Data listing =
╔══
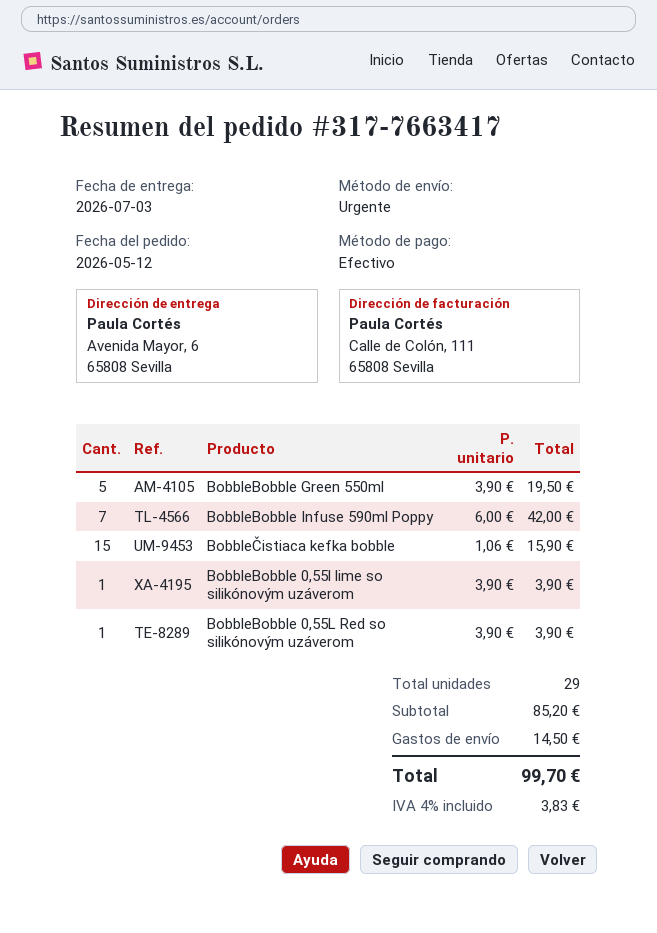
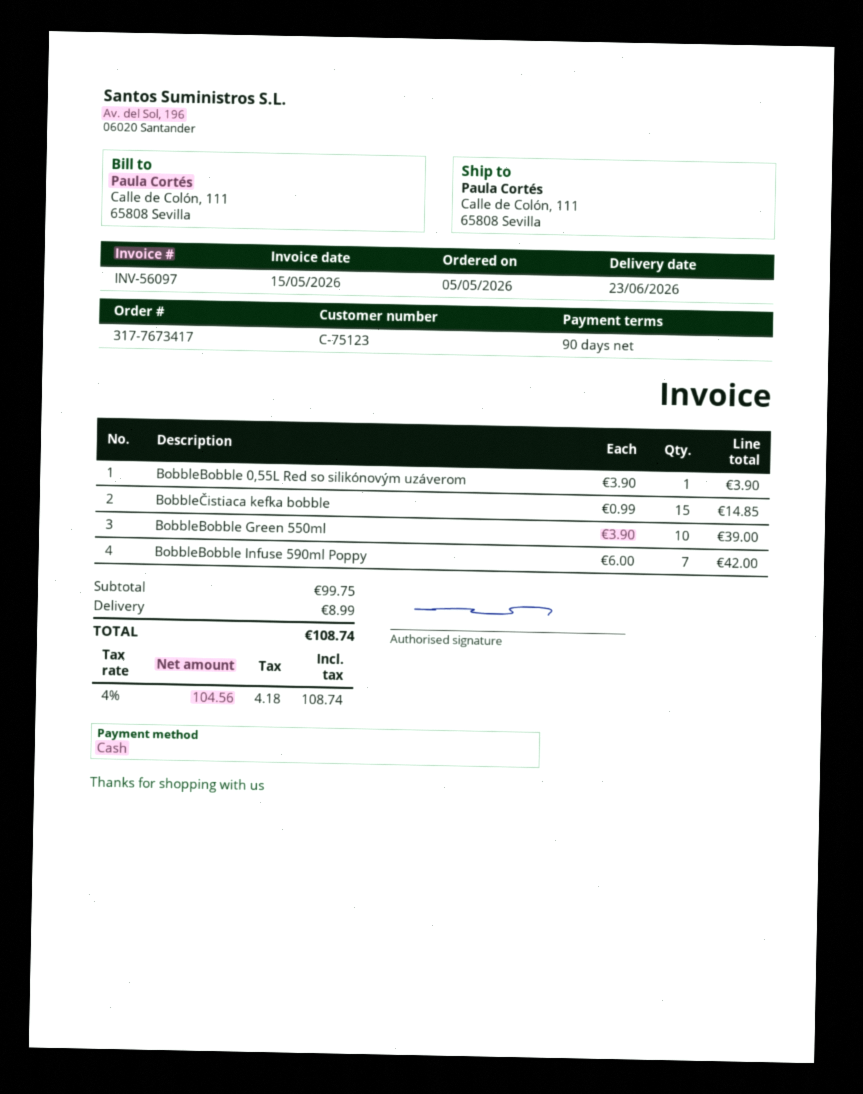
order number: 317-7663417 -> 317-7673417
order date: 2026-05-12 -> 2026-05-05
delivery date: 2026-07-03 -> 2026-06-23
ship to: Avenida Mayor, 6, 65808 Sevilla -> Calle de Colón, 111, 65808 Sevilla
BobbleBobble Green 550ml: 5 x 3.90 = 19.50 -> 10 x 3.90 = 39.00
BobbleČistiaca kefka bobble: 15 x 1.06 = 15.90 -> 15 x 0.99 = 14.85
BobbleBobble 0,55l lime so silikónovým uzáverom: 1 x 3.90 = 3.90 -> none
subtotal: 85.20 -> 99.75
shipping: 14.50 -> 8.99
tax: 4% = 3.83 -> 4% = 4.18
total: 99.70 -> 108.74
╚══
What needs to be done = Your task is to retype the entries verbatim, starting with the line that holds "order date: 2026-05-12 -> 2026-05-05" and stopping after the line that holds "BobbleBobble Green 550ml: 5".

Task response =
order date: 2026-05-12 -> 2026-05-05
delivery date: 2026-07-03 -> 2026-06-23
ship to: Avenida Mayor, 6, 65808 Sevilla -> Calle de Colón, 111, 65808 Sevilla
BobbleBobble Green 550ml: 5 x 3.90 = 19.50 -> 10 x 3.90 = 39.00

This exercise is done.